# The Hudson Line



## limr (Oct 29, 2015)

Hudson Line by limrodrigues, on Flickr

Thoughts about tonal range?


----------



## runnah (Oct 29, 2015)

all the tones are present!


----------



## snowbear (Oct 29, 2015)

Yep - I see black, white and a bunch in between.  Good contrast.


----------



## mmaria (Oct 30, 2015)

really nice Leo


----------



## Ysarex (Oct 30, 2015)

A very nice photo -- reaching a black point would improve it. There's no black in the photo as it is now.

Joe


----------



## limr (Oct 30, 2015)

Thanks, everyone! 

The straight scan was a bit dark so I remember bringing up the shadows. When I get home, I'll check the black point.


----------



## tirediron (Oct 30, 2015)

Loverly!!!


----------



## annamaria (Oct 30, 2015)

I like this!!


----------



## limr (Oct 30, 2015)

tirediron said:


> Loverly!!!



Danke!


----------



## tirediron (Oct 30, 2015)

Any more info on the line, power or consist?


----------



## limr (Oct 30, 2015)

annamaria said:


> I like this!!



Thanks 



tirediron said:


> Any more info on the line, power or consist?

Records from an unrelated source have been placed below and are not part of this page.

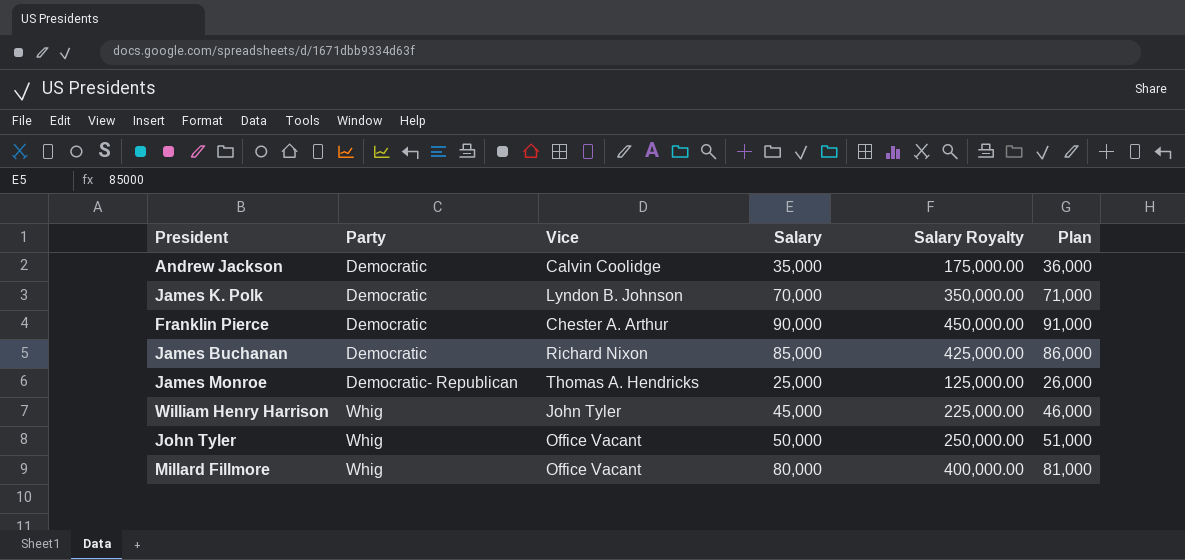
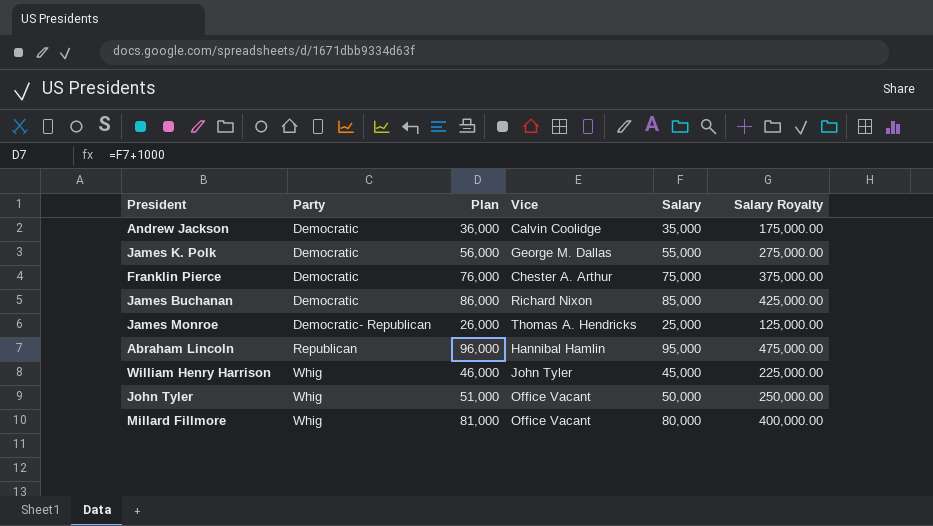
column Plan | position: 6 -> 3
James K. Polk | Plan: 71,000 -> 56,000
James K. Polk | Vice: Lyndon B. Johnson -> George M. Dallas
James K. Polk | Salary: 70,000 -> 55,000
James K. Polk | Salary Royalty: 350,000.00 -> 275,000.00
Franklin Pierce | Plan: 91,000 -> 76,000
Franklin Pierce | Salary: 90,000 -> 75,000
Franklin Pierce | Salary Royalty: 450,000.00 -> 375,000.00
row Abraham Lincoln: none -> Republican | 96,000 | Hannibal Hamlin | 95,000 | 475,000.00

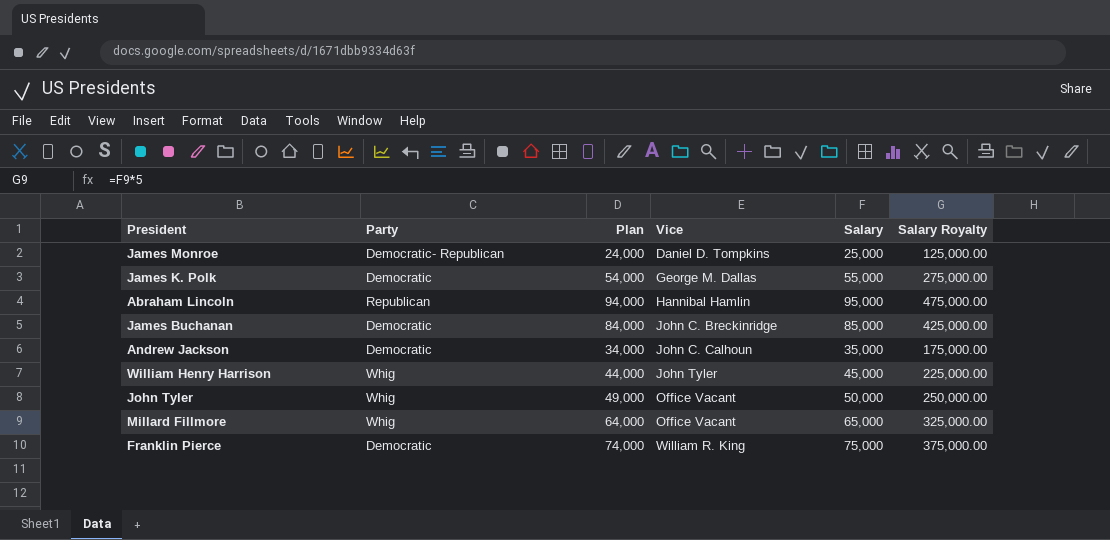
row order: Party ascending -> Vice ascending
column Plan | formula: [Salary] + 1000 -> [Salary] - 1000
James Monroe | Vice: Thomas A. Hendricks -> Daniel D. Tompkins
James Buchanan | Vice: Richard Nixon -> John C. Breckinridge
Andrew Jackson | Vice: Calvin Coolidge -> John C. Calhoun
Millard Fillmore | Salary: 80,000 -> 65,000
Millard Fillmore | Salary Royalty: 400,000.00 -> 325,000.00
Franklin Pierce | Vice: Chester A. Arthur -> William R. King

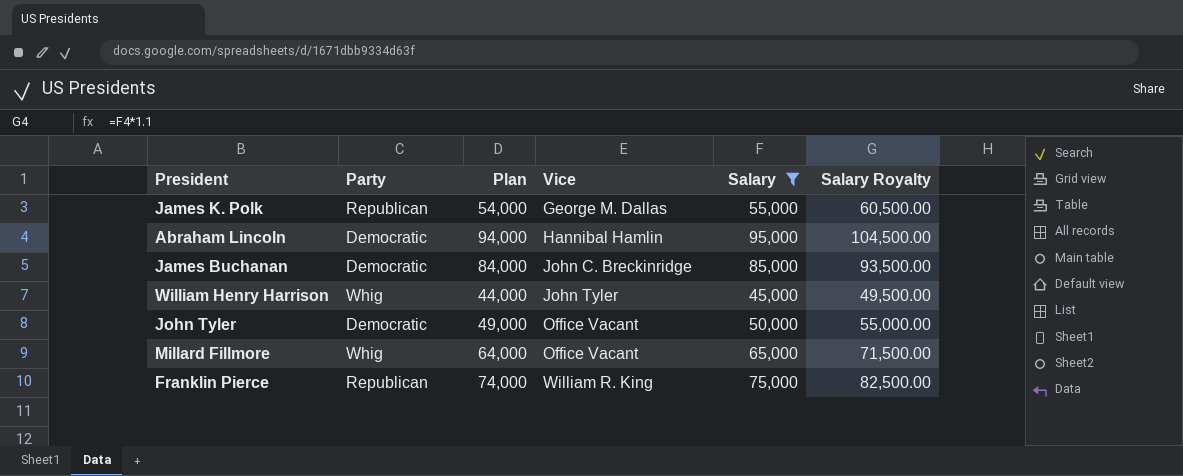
filter: none -> Salary >= 45,000
column Salary Royalty | formula: [Salary] * 5 -> [Salary] * 1.1
James K. Polk | Party: Democratic -> Republican
Abraham Lincoln | Party: Republican -> Democratic
John Tyler | Party: Whig -> Democratic
Franklin Pierce | Party: Democratic -> Republican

Um...not sure? All I know is that is one of the commuter trains that come from Grand Central. The Hudson Line is the line that runs up the Hudson River all the way up to Montreal. The commuter trains obviously don't go that far  - they stop at Poughkeepsie. But the Amtrak runs that line from Penn Station up to Montreal. I've taken that ride (well, from Croton-Harmon station, since that's the stop close to me) and it is just stunningly gorgeous. And I'm also familiar with the commuter line. I took it every day for the several months I worked in Manhattan, and it's usually the line I take whenever I go for a day in the city. This photo was taken just north of the Cold Spring station, so it's a little more than halfway between the city and Poughkeepsie.


----------



## limr (Nov 3, 2015)

Okay, correct me if I'm wrong, but values of "0" means there IS a black point, yes?

What else can you tell from this information? (I really am curious. This kind of stuff confounds me.)


----------



## Ysarex (Nov 3, 2015)

limr said:


> Okay, correct me if I'm wrong, but values of "0" means there IS a black point, yes?
> 
> What else can you tell from this information? (I really am curious. This kind of stuff confounds me.)
> 
> View attachment 110955



Yes a value of zero is black. If you have some pixels in a photo with a zero value then you have a black point.

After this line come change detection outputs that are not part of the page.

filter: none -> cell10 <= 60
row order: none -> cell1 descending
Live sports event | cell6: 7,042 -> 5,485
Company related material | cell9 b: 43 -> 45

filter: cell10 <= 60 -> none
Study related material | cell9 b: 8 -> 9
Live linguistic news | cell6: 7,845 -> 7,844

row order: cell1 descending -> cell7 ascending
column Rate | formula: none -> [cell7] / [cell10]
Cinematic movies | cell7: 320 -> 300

The dialog is a Levels adjustment dialog (Corel is being non-standard naughty and calling it a Histogram Adjustment). There are three sliders labeled Low, Gamma and High. Those sliders allow you to set values relative to the histogram you see in the box. The Low slider is set to the value 9. What that means is that you've brought zero up to nine or in other words any values in the photo that were nine will now become zero. The rest of the tonal data in the image shifts accordingly. If the photo does not contain any values as low as nine then all the photo data will remain brighter than black (0) but will shift down and the photo will get darker.

The High slider is set to 239 and it's an inverse of the Low slider. Values in the photo that were 239 and above are pulled up to 255 (white). The rest of the tonal data shifts accordingly. If the photo does not contain any values as high as 239 then all the photo data will remain darker than white (255) but will shift up and the photo will get lighter.

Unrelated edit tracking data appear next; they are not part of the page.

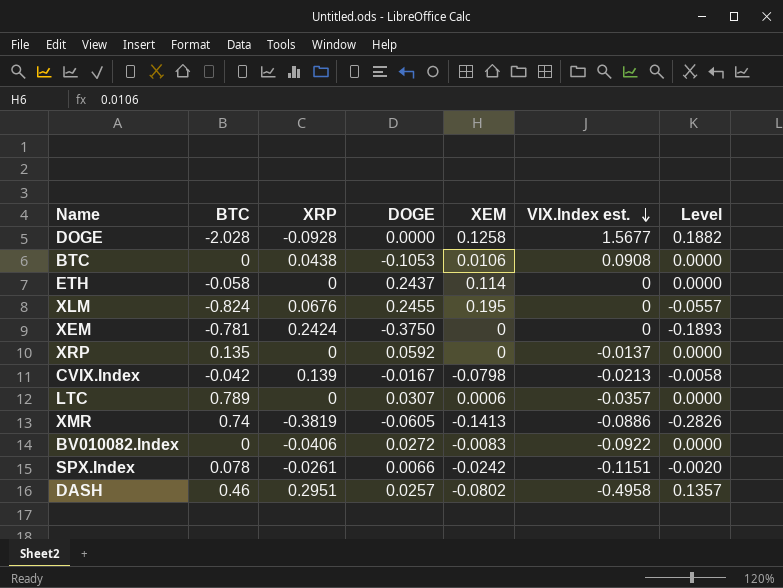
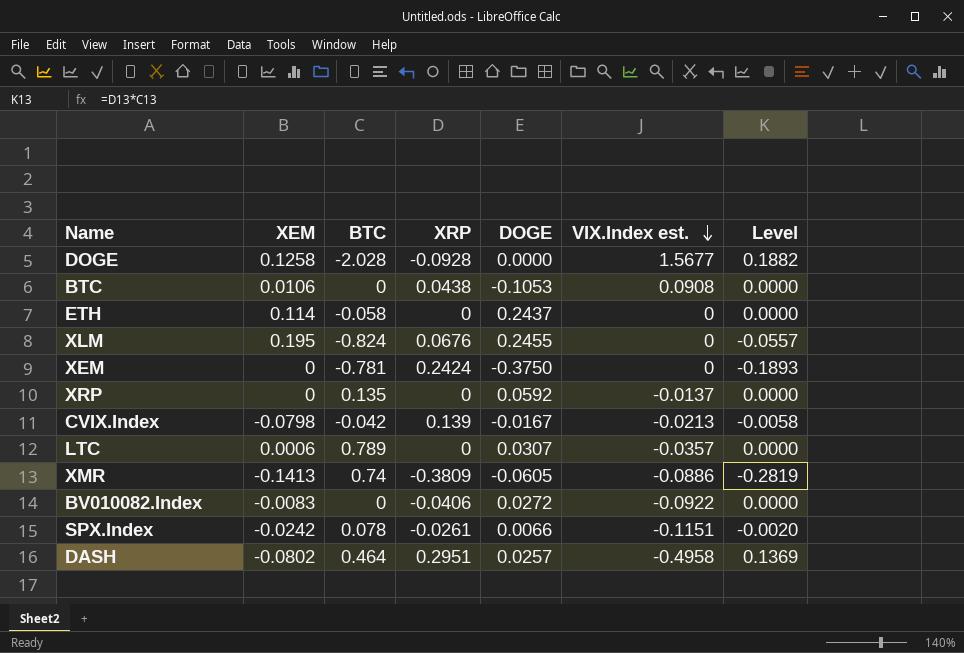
column XEM | position: 5 -> 2
XMR | XRP: -0.3819 -> -0.3809
XMR | Level: -0.2826 -> -0.2819
DASH | BTC: 0.46 -> 0.464
DASH | Level: 0.1357 -> 0.1369

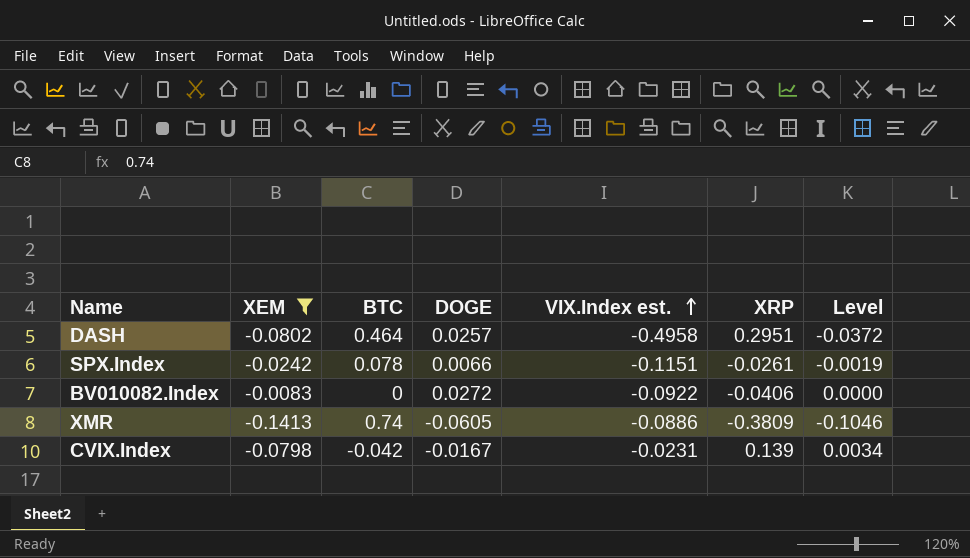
filter: none -> XEM <= -0.0083
row order: VIX.Index est. descending -> VIX.Index est. ascending
column XRP | position: 4 -> 6
column Level | formula: [BTC] * [XRP] -> [XEM] * [BTC]
CVIX.Index | VIX.Index est.: -0.0213 -> -0.0231

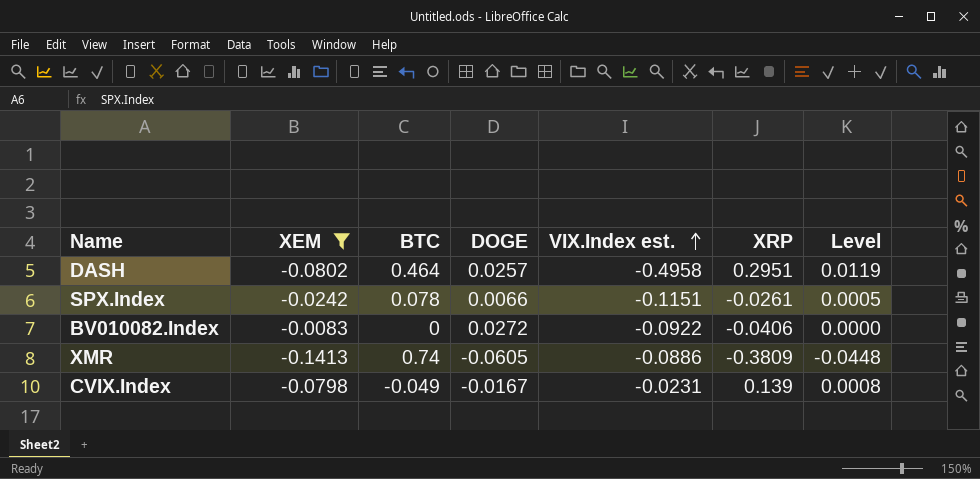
column Level | formula: [XEM] * [BTC] -> [BTC] * [DOGE]
CVIX.Index | BTC: -0.042 -> -0.049

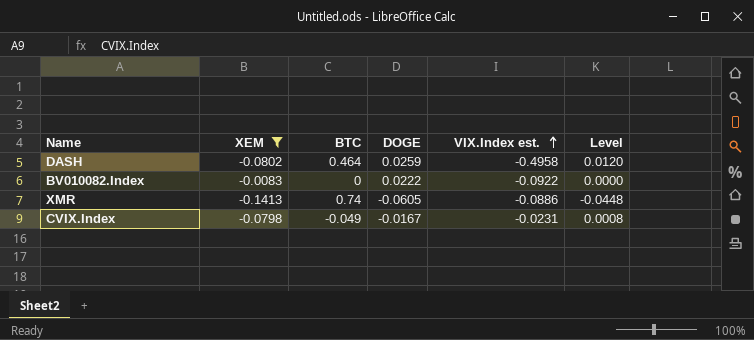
column XRP | position: 6 -> none
row SPX.Index: -0.0242 | 0.078 | 0.0066 | -0.1151 | -0.0261 | 0.0005 -> none
DASH | DOGE: 0.0257 -> 0.0259
DASH | Level: 0.0119 -> 0.0120
BV010082.Index | DOGE: 0.0272 -> 0.0222

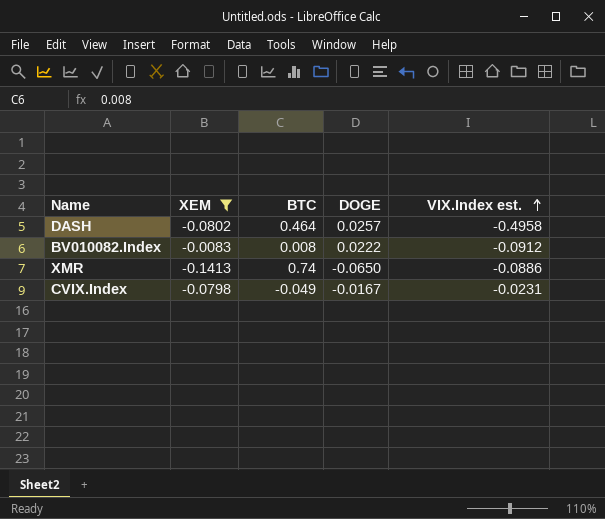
column Level | formula: [BTC] * [DOGE] -> none
DASH | DOGE: 0.0259 -> 0.0257
BV010082.Index | BTC: 0 -> 0.008
BV010082.Index | VIX.Index est.: -0.0922 -> -0.0912
XMR | DOGE: -0.0605 -> -0.0650

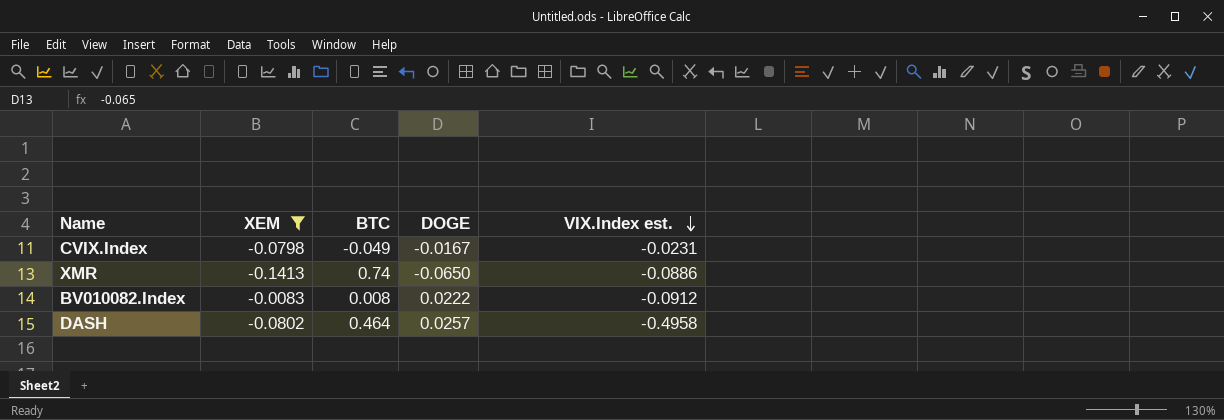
row order: VIX.Index est. ascending -> VIX.Index est. descending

The Gamma slider is set at 1.01. 1.00 is the center point. As you move the Gamma slider to your left the values will increase beyond 1 and the image will get lighter and decrease in contrast (gamma is a fancy photo term for contrast). As you move the Gamma slider to your right the values will decrease below 1 and the image will get darker and increase in contrast.

The standard rule barring any special exemption or photographer's artistic license is for a normal contrast photo to reach black -- touch black -- and get as close to white as possible without actually touching it. So prior to the application of that artistic license we start with a photo of a normal scene containing values from zero to let's say 250.

Your photo here is a special exemption. The train headlight is a bright light source which is not a standard element in most average photos. That headlight should be at the full white 255 value.

Joe


----------



## yahgiggle (Jul 4, 2016)

The track is good at leading my eye to that train but i feel i just get stuck there with no lines to lead into the rest of the image maybe coping it would help


----------



## bulldurham (Jul 5, 2016)

Adding both lights and darks luminosity masks reveals much more sky than you are posting and a brighter headlight...cropping where the foliage ends on the right makes for a more visually stimulating composition..just my opinion.


----------



## Tim Tucker (Jul 5, 2016)

yahgiggle said:


> The track is good at leading my eye to that train but i feel i just get stuck there with no lines to lead into the rest of the image maybe coping it would help



It's an old thread but had to make this comment. If you look at the image purely in terms of lines and objects...

But images aren't just lines and objects but tones and textures as well, but what are lines but abrupt changes between tones and textures? There's also fast moving towards and slow moving away.

Some of limr's images are really compelling in a way I can't attach a logic to, (some aren't). But I'm always open to a different view rather than try to make the image conform to a logic I understand. The compelling images are telling me to shut up and listen, so I'm always looking to see something different, to learn something new. So I don't want this to conform to leading lines and 'thirds' (God forbid) but show me something different.


----------



## limr (Jul 6, 2016)

bulldurham said:


> Adding both lights and darks luminosity masks reveals much more sky than you are posting and a brighter headlight...cropping where the foliage ends on the right makes for a more visually stimulating composition..just my opinion.





Tim Tucker said:


> It's an old thread but had to make this comment. If you look at the image purely in terms of lines and objects...
> 
> But images aren't just lines and objects but tones and textures as well, but what are lines but abrupt changes between tones and textures? There's also fast moving towards and slow moving away.
> 
> Some of limr's images are really compelling in a way I can't attach a logic to, (some aren't). But I'm always open to a different view rather than try to make the image conform to a logic I understand. The compelling images are telling me to shut up and listen, so I'm always looking to see something different, to learn something new. So I don't want this to conform to leading lines and 'thirds' (God forbid) but show me something different.



Thank you both for your feedback. Things for me to chew on


----------